For a while I have been trying to install Hadoop on my personal laptop (ancient Dell with 16Gb RAM and 2Tb SSD) and here is a memo to self, to remind me the next time I have to do this.
Recently, I finally had some success. Getting Hadoop and HDFS to run is fairly straightforward and I did manage to add Hive to the mix as well, though currently just with MR as execution engine.
There are many pages on the interwebs detailing how to install Hadoop and I followed several of them. Most problems can be solved using Google.
The first things to do is to ensure the ssh
server is installed and running. Next it is a good idea to enable the account that is going to run Hadoop etc. to login to the local machine without a password. If this is not done you need to type in passwords every time you bring the services up and down. For example this page is helpful.
Next we need to install Java, I first installed the latest which caused all sorts of problem and then ended up using apt-get install openjdk-8-jdk
. There is no need to uninstall the other Javas, but update-alternatives --config java
allows to select a version that is suitable.
Then we need Hadoop. I used hadoop-2.7.3
, there are plenty of websites telling you what changes need to be made to the configuration files. I opted to use my normal user to run Hadoop and put everything in a directory called /opt/data_platform
. You also need a few variables to when you login
#export JAVA_HOME=/usr/lib/jvm/java-11-openjdk-amd64 export JAVA_HOME=/usr/lib/jvm/java-8-openjdk-amd64 # java -XshowSettings:properties -version # update-alternatives --config java export HADOOP_HOME=/opt/data_platform/hadoop export HADOOP_CONF_DIR=$HADOOP_HOME/etc/hadoop export HADOOP_MAPRED_HOME=$HADOOP_HOME export HADOOP_COMMON_HOME=$HADOOP_HOME export HADOOP_HDFS_HOME=$HADOOP_HOME export YARN_HOME=$HADOOP_HOME export HADOOP_COMMON_LIB_NATIVE_DIR=$HADOOP_HOME/lib/native export PATH=$PATH:$HADOOP_HOME/sbin:$HADOOP_HOME/bin export HIVE_HOME=/opt/data_platform/hive export PATH=$PATH:$HIVE_HOME/bin
Then you need to initialise your HDFS file system (like formatting a hard disk) and can run start-yarn.sh; start-dfs.sh
and Hadoop is up and running. You may have to wait a few minutes/seconds depending on the speed of your box before everything is available. But then you should be able to to issue commands like
planck:/opt/data_platform>hdfs dfs -ls / 19/10/27 17:08:36 WARN util.NativeCodeLoader: Unable to load native-hadoop library for your platform... using builtin-java classes where applicable Found 10 items drwxr-xr-x - uh supergroup 0 2019-10-25 20:35 /data ...

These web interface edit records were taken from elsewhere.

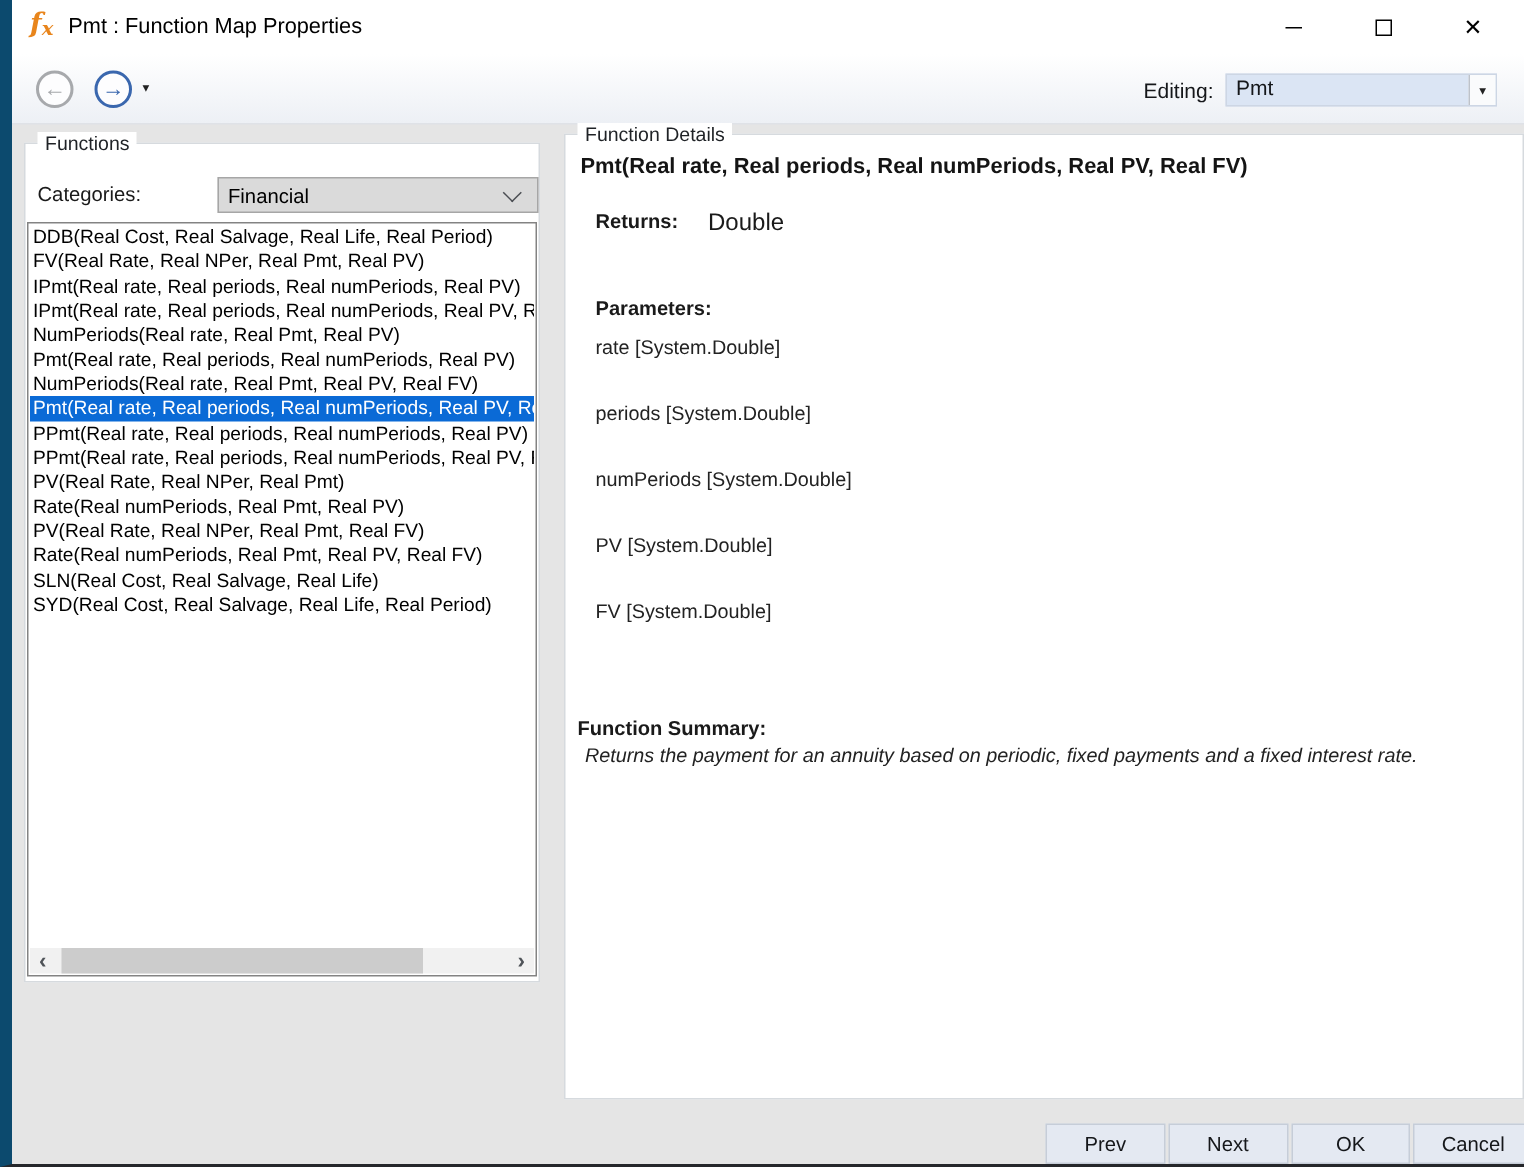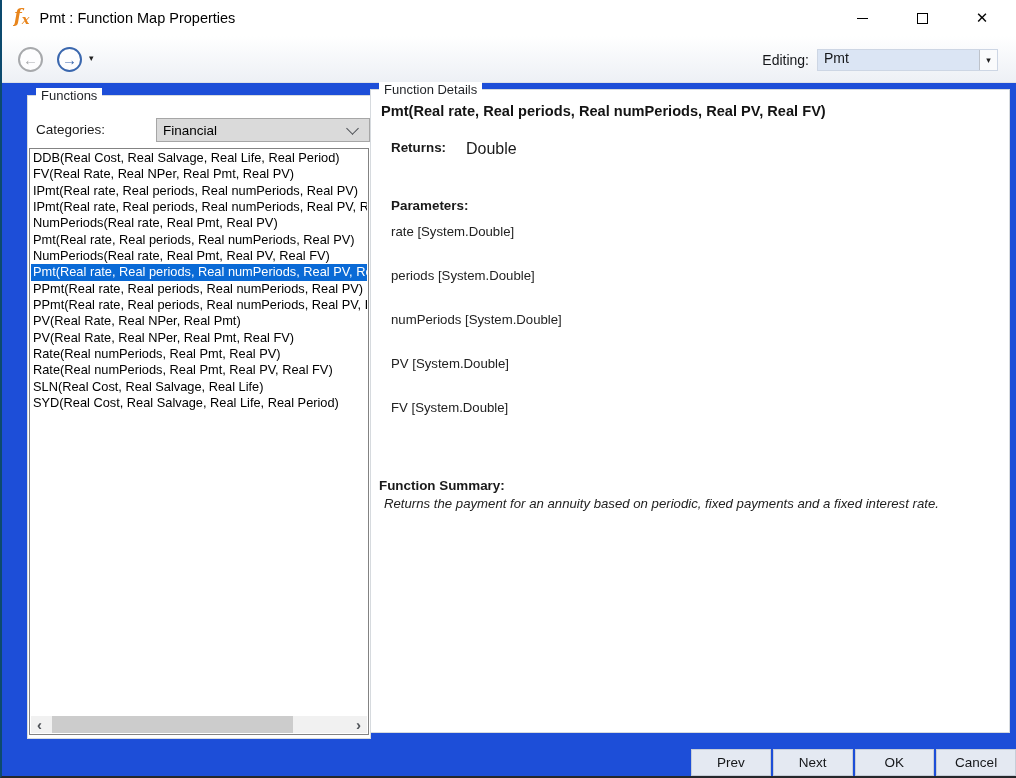--- a/index.html
+++ b/index.html
@@ -9,8 +9,8 @@
     background:#fff; color:#1a1a1a; overflow:hidden;
   }
   .window {
-    position:relative; width:1016px; height:778px; background:#1d4ed8;
-    border-left:2px solid #0c4a6e; border-bottom:2px solid #25272b;
+    position:relative; width:1016px; height:778px; background:#e5e5e5;
+    border-left:8px solid #0c4a6e; border-bottom:2px solid #25272b;
   }
 
   

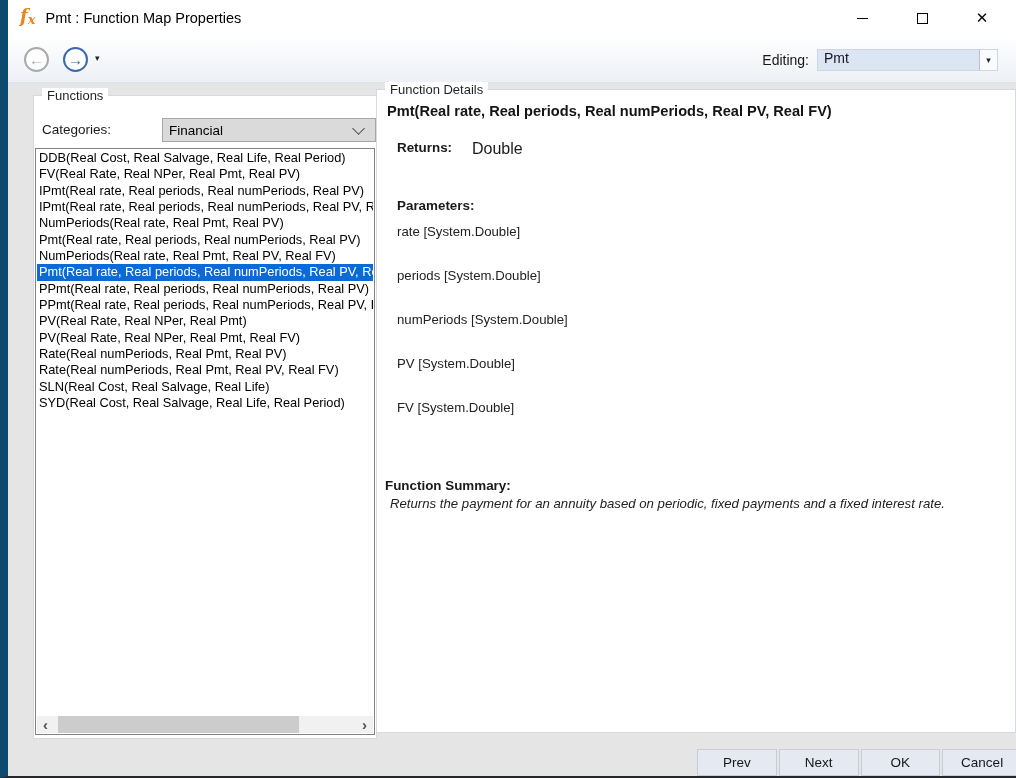--- a/index.html
+++ b/index.html
@@ -42,7 +42,7 @@
 
   
   .groupbox { position:absolute; border:1px solid #d6dade; background:#fff; }
-  .gb-functions { left:25px; top:95px; width:344px; height:644px; }
+  .gb-functions { left:8px; top:95px; width:344px; height:560px; }
   .gb-details   { left:368px; top:89px; width:640px; height:644px; }
   .gb-legend { position:absolute; top:-8px; left:8px; background:#fff; padding:0 5px; font-size:13px; color:#1f2226; }
 

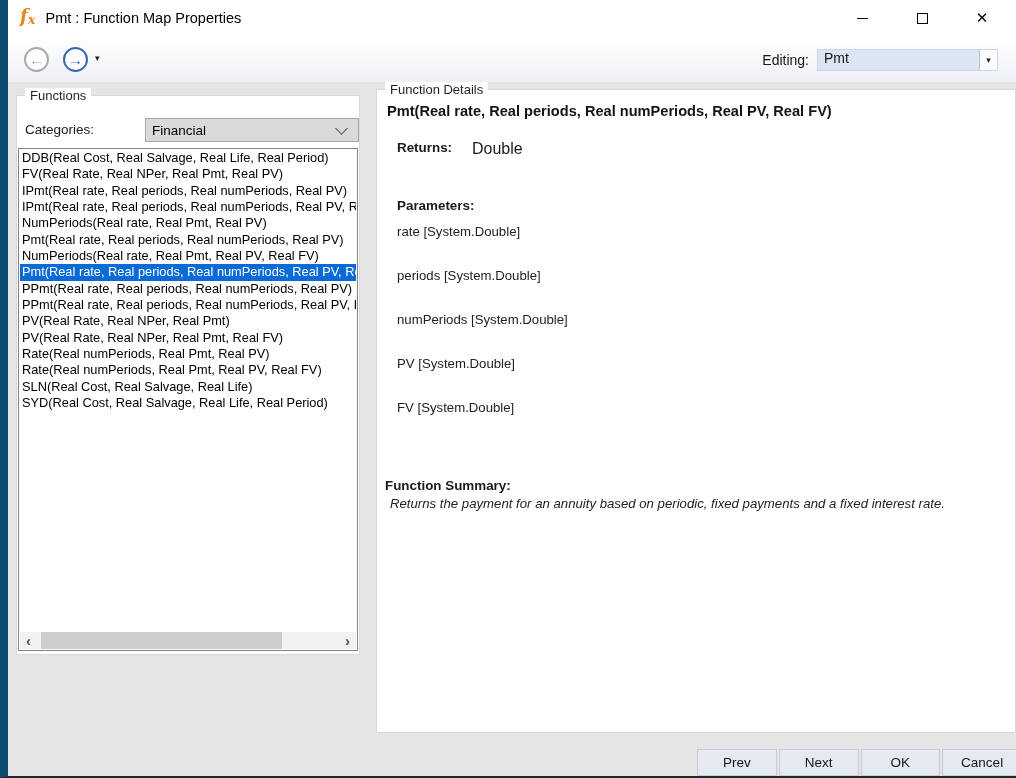--- a/index.html
+++ b/index.html
@@ -143,8 +143,8 @@
           <div class="row">PPmt(Real rate, Real periods, Real numPeriods, Real PV)</div>
           <div class="row">PPmt(Real rate, Real periods, Real numPeriods, Real PV, Real FV)</div>
           <div class="row">PV(Real Rate, Real NPer, Real Pmt)</div>
+          <div class="row">Rate(Real numPeriods, Real Pmt, Real PV)</div>
           <div class="row">PV(Real Rate, Real NPer, Real Pmt, Real FV)</div>
-          <div class="row">Rate(Real numPeriods, Real Pmt, Real PV)</div>
           <div class="row">Rate(Real numPeriods, Real Pmt, Real PV, Real FV)</div>
           <div class="row">SLN(Real Cost, Real Salvage, Real Life)</div>
           <div class="row">SYD(Real Cost, Real Salvage, Real Life, Real Period)</div>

And you add data into your HDFS partition and check what YARN is doing.
Adding a database
Now we can install Hive (I used apache-hive-2.3.4-bin and the link does not mention to use the schematool to initialise mysql) and turn this into a useful database. Again we need to adjust a few configuration file, Hive needs to know where JAVA is (this is when I ran into problems with my first choice of JAVA) and of course where the HDFS partition is. From this point onwards HIVE should work on the commandline and you can make and query table in SQL-style.
To be able to connect to HIVE via JDBC or remotely you need to start hiverserver2
. I needed to make a few configuration changes to be able to impersonate my own user.
After that you can connect R to the HIVE database
Sys.setenv(HIVE_HOME='/opt/data_platform/hive') Sys.setenv(HADOOP_HOME='/opt/data_platform/hadoop') Sys.setenv(JAVA_HOME='/usr/lib/jvm/java-8-openjdk-amd64/jre') Sys.setenv(LD_LIBRARY_PATH = "/usr/java/jdk1.8.0_65/jre/lib/amd64/server:/usr/lib64/R/lib:/usr/local/lib64") options( java.parameters = "-Xmx8g" ) library(rJava) library(RJDBC) library(Rserve) library(RHive) # why do we need that? connection fails otherwise # follow instruction on https://github.com/nexr/RHive#loading-rhive-and-connecting-to-hive ant can live in userspace cp = c("/opt/data_platform/hive/lib/hive-jdbc-2.3.4.jar", "/opt/data_platform/hadoop/share/hadoop/common/hadoop-common-2.7.3.jar") .jinit(classpath=cp) drv <- JDBC("org.apache.hive.jdbc.HiveDriver", "/opt/data_platform/hive/lib/hive-jdbc-2.3.4.jar", identifier.quote="`") conn <- dbConnect(drv, "jdbc:hive2://localhost:10000/logs", "uh") SQLtext <- "select * from logs.future_i_v limit 10" dbResponse <- dbGetQuery(conn, SQLtext)
RHive
needs to be compiled by hand, and the other libraries need JAVA of the right kind to be in the right place. The best thing is to install those libraries on the command line, not in Rstudio.